# [What is being asked]
Could you set down exactly the lines of the data below, starting at the one that holds "[730,845,798,857] of course" and ending at the one that holds "(253, 274) none -> [115,374,135,383] fast", both included, and only those?

★ ★ ★

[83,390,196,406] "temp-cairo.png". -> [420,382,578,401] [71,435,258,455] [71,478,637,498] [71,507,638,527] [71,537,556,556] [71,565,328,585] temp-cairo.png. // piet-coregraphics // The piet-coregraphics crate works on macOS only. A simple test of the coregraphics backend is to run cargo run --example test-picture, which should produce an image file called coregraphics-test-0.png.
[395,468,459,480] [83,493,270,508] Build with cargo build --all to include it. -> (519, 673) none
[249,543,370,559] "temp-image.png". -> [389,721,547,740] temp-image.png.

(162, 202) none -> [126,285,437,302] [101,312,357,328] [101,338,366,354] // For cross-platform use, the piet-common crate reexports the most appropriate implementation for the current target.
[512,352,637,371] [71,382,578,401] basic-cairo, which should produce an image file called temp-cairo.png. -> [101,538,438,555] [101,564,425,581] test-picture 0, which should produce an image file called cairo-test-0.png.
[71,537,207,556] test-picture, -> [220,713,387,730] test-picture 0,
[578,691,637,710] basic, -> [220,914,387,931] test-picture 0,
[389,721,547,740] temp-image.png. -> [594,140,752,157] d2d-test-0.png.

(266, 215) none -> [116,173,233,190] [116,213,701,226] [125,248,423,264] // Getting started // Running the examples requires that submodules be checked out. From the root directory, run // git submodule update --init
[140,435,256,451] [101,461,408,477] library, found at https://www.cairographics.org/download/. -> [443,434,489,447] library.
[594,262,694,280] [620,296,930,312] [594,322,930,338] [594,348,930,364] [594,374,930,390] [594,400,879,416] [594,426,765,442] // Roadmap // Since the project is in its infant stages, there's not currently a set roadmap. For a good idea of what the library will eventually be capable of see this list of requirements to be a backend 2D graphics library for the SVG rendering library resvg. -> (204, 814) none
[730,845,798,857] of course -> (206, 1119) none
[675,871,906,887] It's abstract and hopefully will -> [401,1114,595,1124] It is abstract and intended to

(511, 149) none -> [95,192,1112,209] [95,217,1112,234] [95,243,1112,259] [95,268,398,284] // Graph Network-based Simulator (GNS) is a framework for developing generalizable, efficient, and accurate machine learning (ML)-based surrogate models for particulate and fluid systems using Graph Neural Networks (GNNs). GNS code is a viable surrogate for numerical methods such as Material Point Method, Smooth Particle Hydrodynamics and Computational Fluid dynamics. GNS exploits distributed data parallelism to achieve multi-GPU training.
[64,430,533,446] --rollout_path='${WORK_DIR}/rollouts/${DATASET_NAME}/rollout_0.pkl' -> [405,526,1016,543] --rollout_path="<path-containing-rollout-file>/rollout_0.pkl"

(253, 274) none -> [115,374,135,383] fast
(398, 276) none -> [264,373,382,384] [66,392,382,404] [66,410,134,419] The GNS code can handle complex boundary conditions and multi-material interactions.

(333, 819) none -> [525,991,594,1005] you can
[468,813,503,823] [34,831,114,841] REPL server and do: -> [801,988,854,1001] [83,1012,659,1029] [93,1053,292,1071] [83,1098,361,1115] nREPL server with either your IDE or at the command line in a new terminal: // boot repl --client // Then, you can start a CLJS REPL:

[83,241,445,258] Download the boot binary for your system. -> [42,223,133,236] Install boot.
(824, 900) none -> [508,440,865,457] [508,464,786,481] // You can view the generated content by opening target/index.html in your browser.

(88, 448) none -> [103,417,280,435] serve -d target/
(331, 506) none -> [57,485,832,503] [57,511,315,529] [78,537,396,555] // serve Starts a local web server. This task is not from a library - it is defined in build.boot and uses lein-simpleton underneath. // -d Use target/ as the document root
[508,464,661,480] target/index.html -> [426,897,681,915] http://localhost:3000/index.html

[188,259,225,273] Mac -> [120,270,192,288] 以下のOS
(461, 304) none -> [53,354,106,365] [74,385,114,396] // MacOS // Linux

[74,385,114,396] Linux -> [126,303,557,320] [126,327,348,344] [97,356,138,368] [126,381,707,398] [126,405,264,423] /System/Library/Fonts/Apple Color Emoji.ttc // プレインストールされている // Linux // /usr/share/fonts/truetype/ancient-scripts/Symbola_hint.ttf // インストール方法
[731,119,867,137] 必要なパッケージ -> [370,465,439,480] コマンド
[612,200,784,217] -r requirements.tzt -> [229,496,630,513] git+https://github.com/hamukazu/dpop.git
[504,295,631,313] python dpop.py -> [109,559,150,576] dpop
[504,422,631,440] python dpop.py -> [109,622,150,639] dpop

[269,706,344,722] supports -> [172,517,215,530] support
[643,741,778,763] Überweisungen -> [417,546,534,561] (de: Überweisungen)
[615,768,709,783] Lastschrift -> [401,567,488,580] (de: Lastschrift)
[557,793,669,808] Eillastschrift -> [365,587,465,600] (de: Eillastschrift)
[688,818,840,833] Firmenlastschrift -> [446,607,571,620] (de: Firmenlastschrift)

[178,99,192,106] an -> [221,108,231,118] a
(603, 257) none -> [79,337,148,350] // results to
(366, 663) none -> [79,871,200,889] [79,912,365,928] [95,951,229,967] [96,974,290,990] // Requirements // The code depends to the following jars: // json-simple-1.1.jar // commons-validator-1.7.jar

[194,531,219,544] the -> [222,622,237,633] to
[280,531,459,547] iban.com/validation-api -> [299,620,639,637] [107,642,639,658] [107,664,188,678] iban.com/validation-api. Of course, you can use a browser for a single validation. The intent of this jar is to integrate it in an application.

★ ★ ★

# [Written answer]
[730,845,798,857] of course -> (206, 1119) none
[675,871,906,887] It's abstract and hopefully will -> [401,1114,595,1124] It is abstract and intended to

(511, 149) none -> [95,192,1112,209] [95,217,1112,234] [95,243,1112,259] [95,268,398,284] // Graph Network-based Simulator (GNS) is a framework for developing generalizable, efficient, and accurate machine learning (ML)-based surrogate models for particulate and fluid systems using Graph Neural Networks (GNNs). GNS code is a viable surrogate for numerical methods such as Material Point Method, Smooth Particle Hydrodynamics and Computational Fluid dynamics. GNS exploits distributed data parallelism to achieve multi-GPU training.
[64,430,533,446] --rollout_path='${WORK_DIR}/rollouts/${DATASET_NAME}/rollout_0.pkl' -> [405,526,1016,543] --rollout_path="<path-containing-rollout-file>/rollout_0.pkl"

(253, 274) none -> [115,374,135,383] fast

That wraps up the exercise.